Data to process START
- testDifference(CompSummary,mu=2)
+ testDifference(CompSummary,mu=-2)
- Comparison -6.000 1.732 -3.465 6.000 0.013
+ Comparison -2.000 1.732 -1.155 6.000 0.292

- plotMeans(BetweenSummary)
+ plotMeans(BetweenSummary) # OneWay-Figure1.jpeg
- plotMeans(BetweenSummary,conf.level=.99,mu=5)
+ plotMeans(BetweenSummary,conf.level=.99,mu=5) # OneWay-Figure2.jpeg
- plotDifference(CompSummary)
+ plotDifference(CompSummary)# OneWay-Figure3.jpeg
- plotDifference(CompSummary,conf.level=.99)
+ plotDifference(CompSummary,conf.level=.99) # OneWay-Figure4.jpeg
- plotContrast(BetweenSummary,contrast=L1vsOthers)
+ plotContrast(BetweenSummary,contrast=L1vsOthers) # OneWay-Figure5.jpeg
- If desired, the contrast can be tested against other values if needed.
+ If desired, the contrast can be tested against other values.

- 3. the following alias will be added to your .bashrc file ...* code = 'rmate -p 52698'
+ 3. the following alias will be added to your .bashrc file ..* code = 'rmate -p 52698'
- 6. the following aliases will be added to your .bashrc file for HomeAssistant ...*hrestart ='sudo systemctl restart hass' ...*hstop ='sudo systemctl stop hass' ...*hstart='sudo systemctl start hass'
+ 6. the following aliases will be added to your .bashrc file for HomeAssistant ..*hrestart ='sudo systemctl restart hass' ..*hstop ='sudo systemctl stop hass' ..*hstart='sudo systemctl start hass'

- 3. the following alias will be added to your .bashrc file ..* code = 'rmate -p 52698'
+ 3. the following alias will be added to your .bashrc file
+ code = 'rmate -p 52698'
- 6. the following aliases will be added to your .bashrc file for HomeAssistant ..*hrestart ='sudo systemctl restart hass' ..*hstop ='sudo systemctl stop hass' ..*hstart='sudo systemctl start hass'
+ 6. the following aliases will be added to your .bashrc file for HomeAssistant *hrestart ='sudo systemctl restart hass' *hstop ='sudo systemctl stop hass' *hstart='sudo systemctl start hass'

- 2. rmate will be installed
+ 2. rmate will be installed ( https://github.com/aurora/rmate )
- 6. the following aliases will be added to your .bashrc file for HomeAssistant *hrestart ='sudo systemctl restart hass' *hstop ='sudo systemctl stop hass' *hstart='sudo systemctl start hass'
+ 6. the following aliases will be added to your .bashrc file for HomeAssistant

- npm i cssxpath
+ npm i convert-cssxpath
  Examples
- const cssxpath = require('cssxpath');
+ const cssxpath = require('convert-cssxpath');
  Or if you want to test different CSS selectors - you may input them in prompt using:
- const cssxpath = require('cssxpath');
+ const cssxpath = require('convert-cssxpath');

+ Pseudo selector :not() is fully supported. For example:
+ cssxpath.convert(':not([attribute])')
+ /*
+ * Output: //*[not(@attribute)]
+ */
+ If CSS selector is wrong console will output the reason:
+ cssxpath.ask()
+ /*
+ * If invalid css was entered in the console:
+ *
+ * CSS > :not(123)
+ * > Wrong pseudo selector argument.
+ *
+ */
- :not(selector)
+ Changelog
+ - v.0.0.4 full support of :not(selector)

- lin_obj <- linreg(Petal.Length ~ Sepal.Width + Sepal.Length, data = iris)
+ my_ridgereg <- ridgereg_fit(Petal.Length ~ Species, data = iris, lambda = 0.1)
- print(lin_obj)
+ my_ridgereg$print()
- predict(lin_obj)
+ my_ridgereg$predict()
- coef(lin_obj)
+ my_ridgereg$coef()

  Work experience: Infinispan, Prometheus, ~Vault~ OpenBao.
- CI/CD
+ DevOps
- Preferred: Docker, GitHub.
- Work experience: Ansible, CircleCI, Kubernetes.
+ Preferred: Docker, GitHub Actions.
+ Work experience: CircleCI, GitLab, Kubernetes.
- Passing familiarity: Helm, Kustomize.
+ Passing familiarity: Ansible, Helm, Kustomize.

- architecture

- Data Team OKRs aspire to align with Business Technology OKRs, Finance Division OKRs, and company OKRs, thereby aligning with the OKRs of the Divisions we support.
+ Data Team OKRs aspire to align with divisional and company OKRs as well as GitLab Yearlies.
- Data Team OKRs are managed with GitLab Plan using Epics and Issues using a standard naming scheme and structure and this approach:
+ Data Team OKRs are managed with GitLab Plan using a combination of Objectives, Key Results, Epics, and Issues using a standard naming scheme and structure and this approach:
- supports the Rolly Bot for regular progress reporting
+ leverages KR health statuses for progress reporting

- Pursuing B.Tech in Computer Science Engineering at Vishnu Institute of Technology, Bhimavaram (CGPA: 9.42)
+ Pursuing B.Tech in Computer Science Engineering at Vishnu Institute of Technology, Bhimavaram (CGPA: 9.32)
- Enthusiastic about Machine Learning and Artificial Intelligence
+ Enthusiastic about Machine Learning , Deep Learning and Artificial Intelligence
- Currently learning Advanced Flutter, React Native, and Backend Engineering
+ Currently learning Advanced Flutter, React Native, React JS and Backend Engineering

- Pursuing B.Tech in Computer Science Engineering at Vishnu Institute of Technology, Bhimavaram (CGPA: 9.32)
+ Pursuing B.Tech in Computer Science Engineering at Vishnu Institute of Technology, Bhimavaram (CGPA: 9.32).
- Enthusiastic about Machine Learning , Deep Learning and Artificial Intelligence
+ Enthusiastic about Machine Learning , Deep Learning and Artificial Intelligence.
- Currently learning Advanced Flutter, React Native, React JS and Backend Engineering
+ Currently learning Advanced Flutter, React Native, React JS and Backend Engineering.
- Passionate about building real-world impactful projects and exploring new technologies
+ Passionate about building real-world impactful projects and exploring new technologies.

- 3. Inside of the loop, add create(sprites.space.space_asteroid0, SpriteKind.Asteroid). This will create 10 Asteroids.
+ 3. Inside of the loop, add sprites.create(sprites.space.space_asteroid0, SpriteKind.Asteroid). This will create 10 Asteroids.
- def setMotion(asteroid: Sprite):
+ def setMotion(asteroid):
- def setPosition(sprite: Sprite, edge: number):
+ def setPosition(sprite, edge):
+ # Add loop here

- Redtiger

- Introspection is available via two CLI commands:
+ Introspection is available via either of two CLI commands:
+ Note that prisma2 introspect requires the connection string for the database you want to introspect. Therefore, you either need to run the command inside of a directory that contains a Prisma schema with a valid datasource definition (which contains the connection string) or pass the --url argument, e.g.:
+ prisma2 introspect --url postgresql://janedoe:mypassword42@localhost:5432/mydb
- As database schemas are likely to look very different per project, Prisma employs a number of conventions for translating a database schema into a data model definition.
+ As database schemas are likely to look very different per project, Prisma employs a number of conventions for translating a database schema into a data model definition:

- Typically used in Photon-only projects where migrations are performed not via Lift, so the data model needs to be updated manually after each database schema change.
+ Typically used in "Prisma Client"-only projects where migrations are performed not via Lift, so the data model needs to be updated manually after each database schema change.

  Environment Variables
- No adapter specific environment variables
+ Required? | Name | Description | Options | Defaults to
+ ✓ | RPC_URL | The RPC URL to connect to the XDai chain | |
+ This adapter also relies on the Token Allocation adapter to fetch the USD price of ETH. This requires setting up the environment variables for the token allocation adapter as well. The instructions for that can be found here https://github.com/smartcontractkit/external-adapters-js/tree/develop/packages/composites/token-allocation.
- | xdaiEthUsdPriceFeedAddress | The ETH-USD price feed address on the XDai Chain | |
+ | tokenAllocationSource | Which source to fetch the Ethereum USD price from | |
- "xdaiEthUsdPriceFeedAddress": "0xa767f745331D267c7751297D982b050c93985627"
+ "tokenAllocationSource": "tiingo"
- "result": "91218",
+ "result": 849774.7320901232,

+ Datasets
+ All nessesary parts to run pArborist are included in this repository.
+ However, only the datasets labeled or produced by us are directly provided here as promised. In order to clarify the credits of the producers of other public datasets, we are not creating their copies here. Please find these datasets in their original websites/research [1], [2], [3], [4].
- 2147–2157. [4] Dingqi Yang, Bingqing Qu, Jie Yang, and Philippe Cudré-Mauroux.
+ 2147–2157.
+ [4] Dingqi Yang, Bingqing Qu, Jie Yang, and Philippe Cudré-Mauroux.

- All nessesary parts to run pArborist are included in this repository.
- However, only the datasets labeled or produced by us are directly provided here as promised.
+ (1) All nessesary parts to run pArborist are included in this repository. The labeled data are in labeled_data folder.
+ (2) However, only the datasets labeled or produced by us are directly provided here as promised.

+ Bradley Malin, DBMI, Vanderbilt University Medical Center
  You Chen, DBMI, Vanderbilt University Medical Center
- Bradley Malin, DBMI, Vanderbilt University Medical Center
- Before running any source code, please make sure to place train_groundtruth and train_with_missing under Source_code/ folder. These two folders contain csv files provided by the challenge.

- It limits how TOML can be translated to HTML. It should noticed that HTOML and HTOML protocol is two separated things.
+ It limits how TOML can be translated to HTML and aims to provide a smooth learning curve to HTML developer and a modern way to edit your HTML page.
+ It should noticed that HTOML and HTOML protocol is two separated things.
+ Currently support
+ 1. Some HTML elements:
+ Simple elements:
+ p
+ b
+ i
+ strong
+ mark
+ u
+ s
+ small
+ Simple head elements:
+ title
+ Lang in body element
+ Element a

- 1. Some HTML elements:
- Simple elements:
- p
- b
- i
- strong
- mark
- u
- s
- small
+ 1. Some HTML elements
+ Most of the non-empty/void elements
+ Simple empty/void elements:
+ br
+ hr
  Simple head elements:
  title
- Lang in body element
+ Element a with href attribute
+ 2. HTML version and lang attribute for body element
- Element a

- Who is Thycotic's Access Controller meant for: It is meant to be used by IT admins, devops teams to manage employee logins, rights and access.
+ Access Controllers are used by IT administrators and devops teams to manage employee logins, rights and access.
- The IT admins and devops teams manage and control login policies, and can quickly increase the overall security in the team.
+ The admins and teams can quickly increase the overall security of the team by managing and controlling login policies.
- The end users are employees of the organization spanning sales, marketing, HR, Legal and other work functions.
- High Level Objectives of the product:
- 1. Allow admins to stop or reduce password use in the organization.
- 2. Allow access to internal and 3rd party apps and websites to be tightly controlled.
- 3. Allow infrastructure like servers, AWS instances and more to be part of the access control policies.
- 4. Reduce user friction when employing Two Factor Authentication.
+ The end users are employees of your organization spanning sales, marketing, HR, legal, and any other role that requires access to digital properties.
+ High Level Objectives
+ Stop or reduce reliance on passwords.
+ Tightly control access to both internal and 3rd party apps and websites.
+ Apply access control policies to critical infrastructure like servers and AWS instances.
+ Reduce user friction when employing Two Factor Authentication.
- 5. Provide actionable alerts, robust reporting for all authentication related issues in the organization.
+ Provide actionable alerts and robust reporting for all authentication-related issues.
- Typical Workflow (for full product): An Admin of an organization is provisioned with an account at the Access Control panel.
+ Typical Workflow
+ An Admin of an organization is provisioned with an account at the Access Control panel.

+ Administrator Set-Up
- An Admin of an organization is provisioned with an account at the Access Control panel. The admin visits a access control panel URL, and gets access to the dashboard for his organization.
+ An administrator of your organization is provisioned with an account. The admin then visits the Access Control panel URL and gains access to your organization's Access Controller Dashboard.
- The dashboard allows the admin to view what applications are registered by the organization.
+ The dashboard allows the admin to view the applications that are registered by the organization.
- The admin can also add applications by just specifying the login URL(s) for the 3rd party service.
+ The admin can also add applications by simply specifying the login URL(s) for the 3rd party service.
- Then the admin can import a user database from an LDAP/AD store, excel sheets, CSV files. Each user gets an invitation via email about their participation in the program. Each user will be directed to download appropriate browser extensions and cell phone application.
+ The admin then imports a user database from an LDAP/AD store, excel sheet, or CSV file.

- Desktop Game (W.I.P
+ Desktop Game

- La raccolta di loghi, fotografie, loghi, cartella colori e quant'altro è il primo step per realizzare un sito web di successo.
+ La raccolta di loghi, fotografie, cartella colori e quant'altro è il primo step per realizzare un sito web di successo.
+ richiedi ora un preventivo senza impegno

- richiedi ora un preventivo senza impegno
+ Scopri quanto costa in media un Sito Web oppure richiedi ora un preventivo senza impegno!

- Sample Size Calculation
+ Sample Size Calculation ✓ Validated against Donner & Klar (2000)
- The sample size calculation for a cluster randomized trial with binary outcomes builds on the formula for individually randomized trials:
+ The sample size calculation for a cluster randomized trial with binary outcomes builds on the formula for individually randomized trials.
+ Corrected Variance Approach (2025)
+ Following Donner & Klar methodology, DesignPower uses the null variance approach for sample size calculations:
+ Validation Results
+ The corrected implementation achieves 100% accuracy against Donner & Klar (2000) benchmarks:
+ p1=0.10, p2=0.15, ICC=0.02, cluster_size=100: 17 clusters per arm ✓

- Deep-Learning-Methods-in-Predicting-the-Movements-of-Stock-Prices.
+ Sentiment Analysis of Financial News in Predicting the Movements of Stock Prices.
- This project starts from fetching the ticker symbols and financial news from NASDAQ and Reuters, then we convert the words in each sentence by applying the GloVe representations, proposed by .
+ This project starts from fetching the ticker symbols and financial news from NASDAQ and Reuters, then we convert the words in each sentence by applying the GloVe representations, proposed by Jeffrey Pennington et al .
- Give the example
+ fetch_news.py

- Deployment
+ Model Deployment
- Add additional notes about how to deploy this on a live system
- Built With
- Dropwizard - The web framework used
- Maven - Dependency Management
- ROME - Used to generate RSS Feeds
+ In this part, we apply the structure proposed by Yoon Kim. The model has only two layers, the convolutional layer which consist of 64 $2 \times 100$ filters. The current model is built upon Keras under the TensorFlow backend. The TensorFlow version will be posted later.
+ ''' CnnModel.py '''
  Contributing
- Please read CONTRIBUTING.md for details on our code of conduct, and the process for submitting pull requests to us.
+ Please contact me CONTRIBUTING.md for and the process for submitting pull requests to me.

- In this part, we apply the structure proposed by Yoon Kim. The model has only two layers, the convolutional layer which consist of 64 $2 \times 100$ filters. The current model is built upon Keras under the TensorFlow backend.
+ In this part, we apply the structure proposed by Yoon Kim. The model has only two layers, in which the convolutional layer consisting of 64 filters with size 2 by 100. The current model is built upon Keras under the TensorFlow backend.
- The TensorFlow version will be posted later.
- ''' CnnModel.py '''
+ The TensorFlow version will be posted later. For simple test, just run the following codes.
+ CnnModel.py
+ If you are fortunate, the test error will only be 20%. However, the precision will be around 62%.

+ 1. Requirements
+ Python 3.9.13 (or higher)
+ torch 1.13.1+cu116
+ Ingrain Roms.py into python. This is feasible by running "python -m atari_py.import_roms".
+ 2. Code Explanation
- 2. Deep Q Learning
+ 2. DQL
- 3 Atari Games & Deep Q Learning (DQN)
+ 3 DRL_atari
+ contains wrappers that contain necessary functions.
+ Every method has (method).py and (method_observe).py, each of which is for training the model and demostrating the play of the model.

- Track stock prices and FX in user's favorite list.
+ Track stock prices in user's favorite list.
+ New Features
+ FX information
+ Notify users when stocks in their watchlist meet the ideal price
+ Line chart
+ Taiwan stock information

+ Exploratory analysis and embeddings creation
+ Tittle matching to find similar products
Data to process END
Exercise →
Would you copy each line of the records that contains "company"?

Answer for the task →
- Data Team OKRs aspire to align with Business Technology OKRs, Finance Division OKRs, and company OKRs, thereby aligning with the OKRs of the Divisions we support.
+ Data Team OKRs aspire to align with divisional and company OKRs as well as GitLab Yearlies.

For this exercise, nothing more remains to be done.